Jason Jones in "Iran: Behind the Veil"
Just weeks before the Iranian election, The Daily Show dispatched correspondent Jason Jones and producer Tim Greenberg to Iran to look into stereotypes Americans might hold about the country. Their reports, which will begin airing Wednesday night (Comedy Central, 11 pm ET/PT), couldn't be more timely. Iranian authorities are violently cracking down on protestors who have filled the streets to protest President Mahmoud Ahmadinejad's re-election. With new restrictions barring reporters from covering stories in the streets, many Iranians are notifying each other and the world of new developments via blogs, Facebook, and Twitter.

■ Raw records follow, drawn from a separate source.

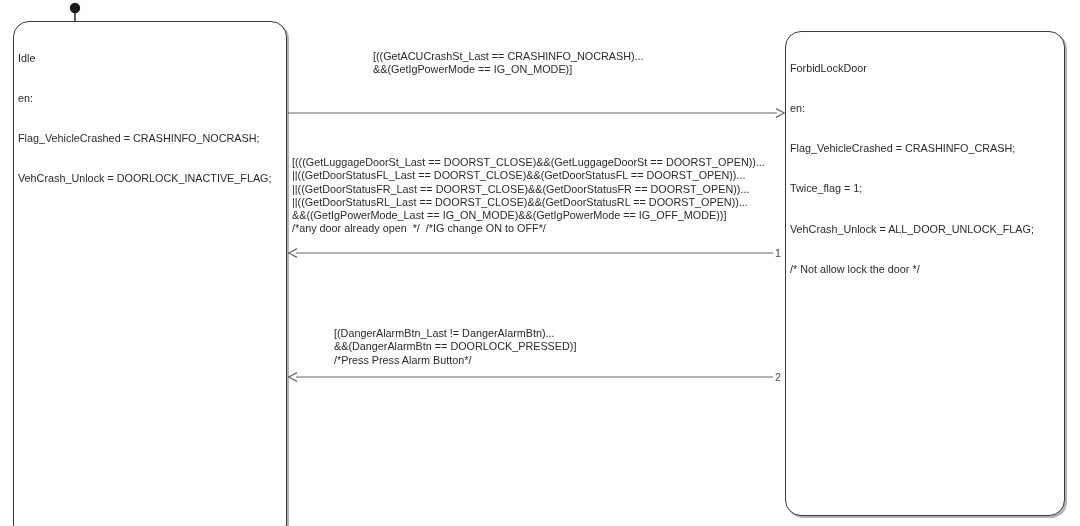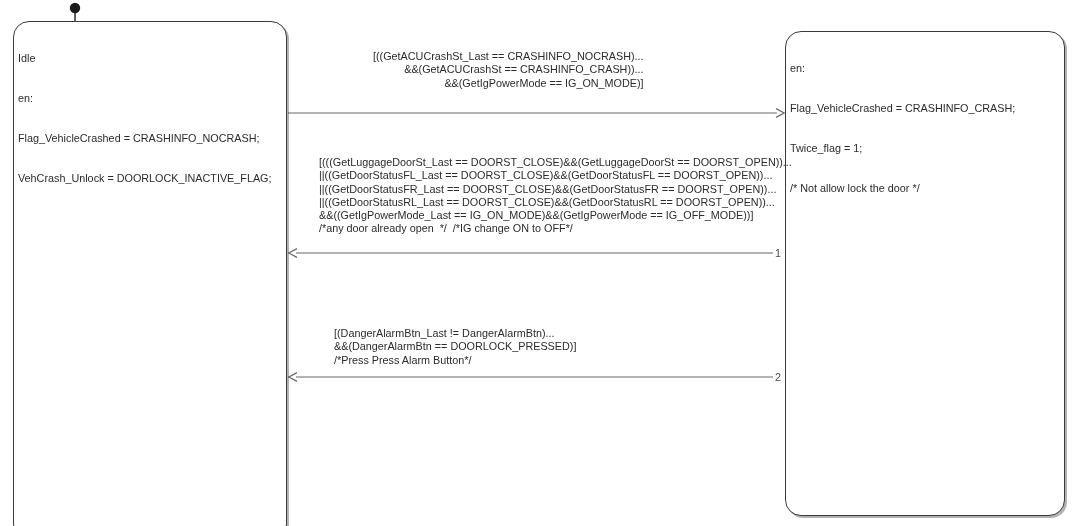--- a/index.html
+++ b/index.html
@@ -89,7 +89,7 @@
     </div>
   </div>
 
-  <div class="t-label" style="left:373px; top:50px;text-align:right;">
+  <div class="t-label" style="left:373px; top:50px;">
     <span>[((GetACUCrashSt_Last == CRASHINFO_NOCRASH)...</span>
     <span>&amp;&amp;(GetACUCrashSt == CRASHINFO_CRASH))...</span>
     <span>&amp;&amp;(GetIgPowerMode == IG_ON_MODE)]</span>

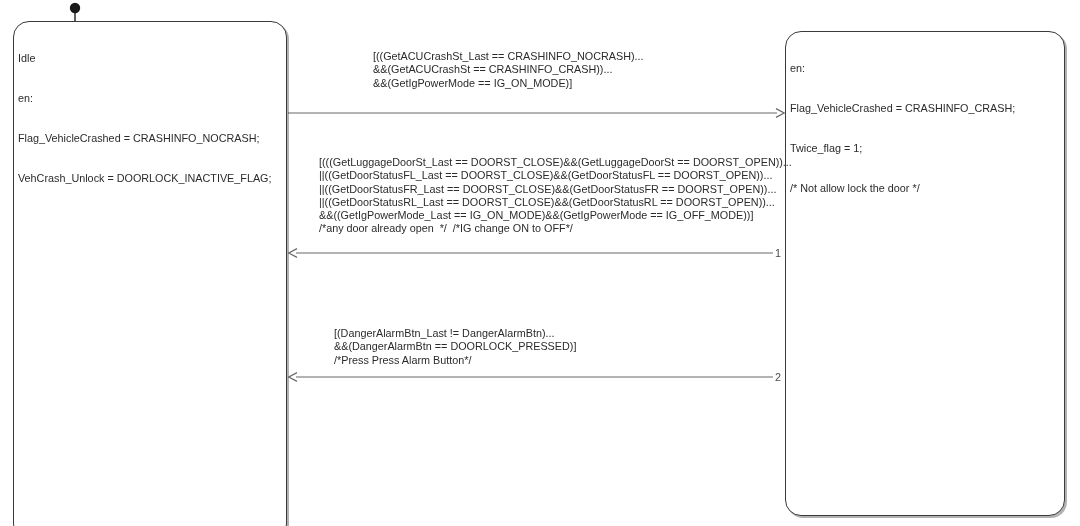--- a/index.html
+++ b/index.html
@@ -91,7 +91,6 @@
 
   <div class="t-label" style="left:373px; top:50px;">
     <span>[((GetACUCrashSt_Last == CRASHINFO_NOCRASH)...</span>
-    <span>&amp;&amp;(GetACUCrashSt == CRASHINFO_CRASH))...</span>
     <span>&amp;&amp;(GetIgPowerMode == IG_ON_MODE)]</span>
   </div>
 

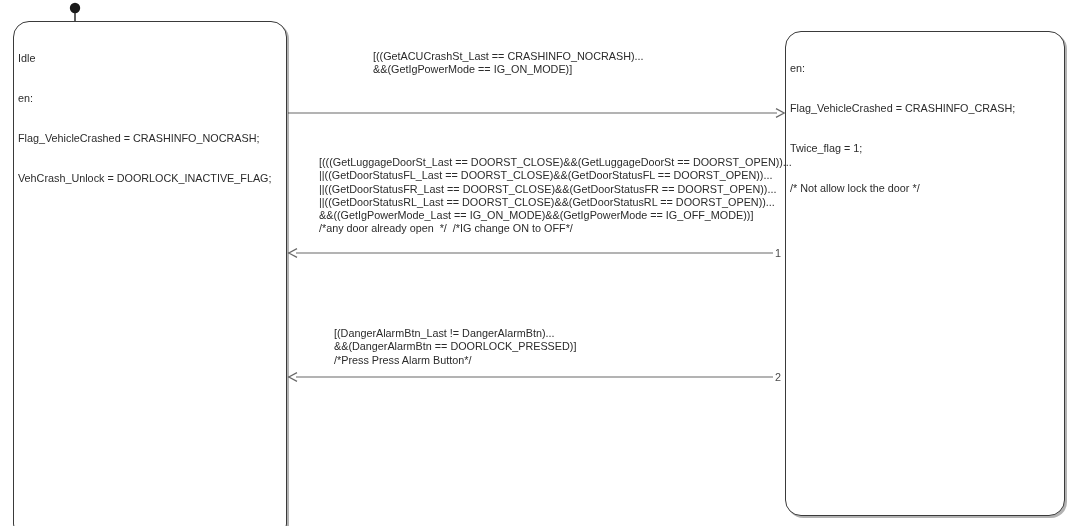--- a/index.html
+++ b/index.html
@@ -82,6 +82,7 @@
 
   <div class="state" style="left:785px; top:31px; width:280px; height:485px;">
     <div class="state-text">
+      <span>ForbidLockDoor</span>
       <span>en:</span>
       <span>Flag_VehicleCrashed = CRASHINFO_CRASH;</span>
       <span>Twice_flag = 1;</span>

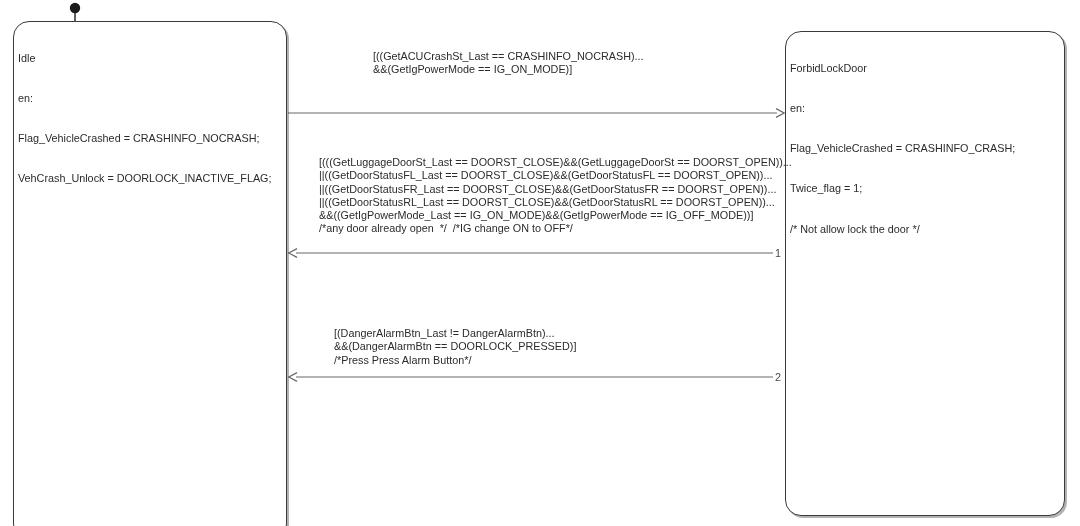--- a/index.html
+++ b/index.html
@@ -95,7 +95,7 @@
     <span>&amp;&amp;(GetIgPowerMode == IG_ON_MODE)]</span>
   </div>
 
-  <div class="t-label" style="left:292px; top:156px;margin-left:27px;">
+  <div class="t-label" style="left:292px; top:156px;">
     <span>[(((GetLuggageDoorSt_Last == DOORST_CLOSE)&amp;&amp;(GetLuggageDoorSt == DOORST_OPEN))...</span>
     <span>||((GetDoorStatusFL_Last == DOORST_CLOSE)&amp;&amp;(GetDoorStatusFL == DOORST_OPEN))...</span>
     <span>||((GetDoorStatusFR_Last == DOORST_CLOSE)&amp;&amp;(GetDoorStatusFR == DOORST_OPEN))...</span>

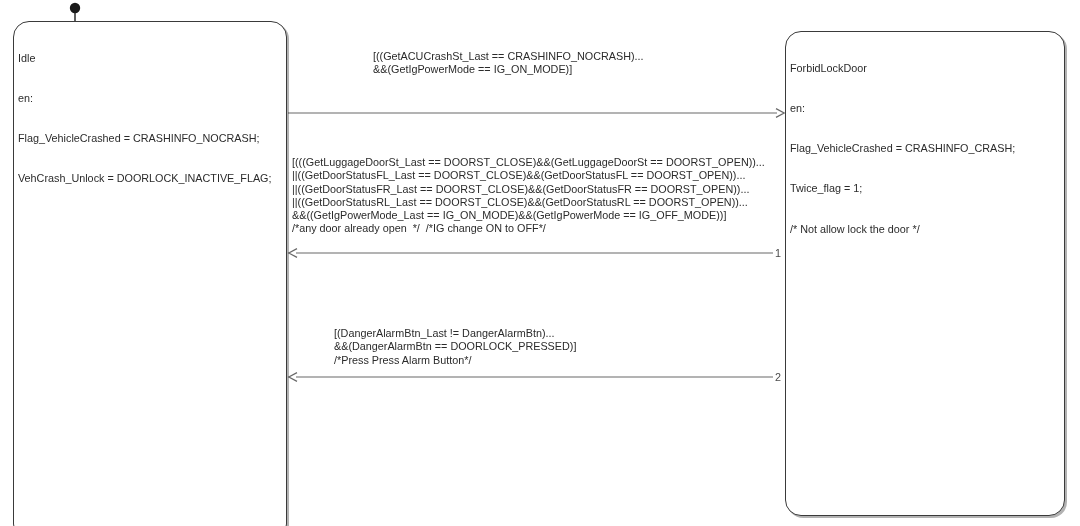--- a/index.html
+++ b/index.html
@@ -86,6 +86,7 @@
       <span>en:</span>
       <span>Flag_VehicleCrashed = CRASHINFO_CRASH;</span>
       <span>Twice_flag = 1;</span>
+      <span>VehCrash_Unlock = ALL_DOOR_UNLOCK_FLAG;</span>
       <span>/* Not allow lock the door */</span>
     </div>
   </div>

Though Jones' reports were supposed to begin airing next week, the show moved up the first to seize the moment. Or as Jones explains, "We wanted to give an Iranian feel to our piece. Which is chaos."
TVGuide.com: How did you get into Iran? Did you travel on journalists' visas?
Jason Jones: We were mistakenly given journalists' visas, yes. For some reason they didn't do their background and realize we weren't actually journalists, but we had journalists' cards, yes.
Greenberg: Like most places in the world, they treat us like journalists. It's up for debate if we are or not. ... Before we left I sat down with the [Iranian] press attaché in New York and had a long conversation and he knew who we were. But then when we got there we had to have another meeting ... with the head of the Islamic Council of whatever foreign press office. Because at that point he had only really figured out who we were. He sat us down and shook our hands and stared us in the eye and gave us gifts and asked what we were doing, basically.
Jason Jones: He hadn't seen my expose on rival midget Kiss bands.
TVGuide.com: What did you say you were doing?
Greenberg: We told him the truth. We didn't exactly get into some of the details that might have upset him, but we explained that we were looking at — trying to expose stereotypes that Americans might have about Iran.
TVGuide.com: What did you find?
Greenberg: In the vast majority of cases they were not true. In fact I can't really think of how they were true. Jason?
Jones: Other than they're all terrorists, no.
Greenberg: One thing about the visas that I think was interesting is it was much harder to get all the various clearances from the American government than it was from the Iranian government. Like, our trip got delayed by months just trying to deal with, "How can we pay somebody there?"
Jones: And also, Tim being American, he was fingerprinted going in. I, being Canadian, walked in free and clear.
TVGuide.com: Do you wish you were there now to witness the history, or are you happy to not be there now?
Jones: Hmmm. Let me think. Would I like to be hit by a baton from a paramilitary militia on a motorcycle? Yeah, I wish I was there. ... No, I think we're both very glad that we're home and safe.
Greenberg: There's a part of us that I'm sure would like to be there witnessing it.
Jones: Speak for yourself. I'm witnessing it just fine via the Internet.
Greenberg: I'm not sure that trying to make jokes in the middle of all that is entirely safe or appropriate.
TVGuide.com: Did you find yourself in the middle of any breaking news?
Greenberg: Definitely people that we've interviewed, suddenly, we're reading about in the papers and hearing reports on the news and they're right there. Even that one degree of separation is kind of startling for us.
TVGuide.com: Did the irony of what you do cross the cultural boundaries? Did you worry about offending people?
Greenberg: Both. We certainly were worried about it, but for the most part it was surprising how quickly they understood where we were coming from.
Jones: The majority of the country is under 30. Most of the people we spoke to of that age got it and understood what we were doing and really enjoyed that we were doing what we were doing. Because there's no other comedy shows from the west doing anything in Iran.
TVGuide.com: Had anyone seen The Daily Show?
Jones: There were a few fans there.
TVGuide.com: Do you think comedy or satire can help expand democracy in Iran?
Greenberg: Probably not much. ... I would think any exposure [in Iran] that there's something else going on there is helpful, but — you know.
Jones: Have you seen this guy, the ayatollah? I don't know how much of a sense of humor he has. ... We're talking about two different things, the people and the government. I think the people, absolutely. The government? Ehh, remains to be seen, maybe.
TVGuide.com: What was the most awkward moment in the interviews?
Jones: It wasn't so much an awkward moment in the interviews for me. It was the awkward moment of being kicked out of a city and having to back to our hotel, pack our bags and leave.
TVGuide.com: Did that really happen?
Jones: Yes. We were politely asked to leave. We were shooting in one of the holier towns and I guess we were reported to the interior ministry and when we went to get some just random paperwork our fixer came back saying, "Okay, time to go."
TVGuide.com: What most surprised you about the trip?
Greenberg: I was surprised at how the jokes translated, how the people got us. There wasn't nearly as much of a cultural barrier in those kinds of ways as I would've expected.
Jones: The biggest surprise to me is that my boss, Jon Stewart, is the world's sh---iest travel agent.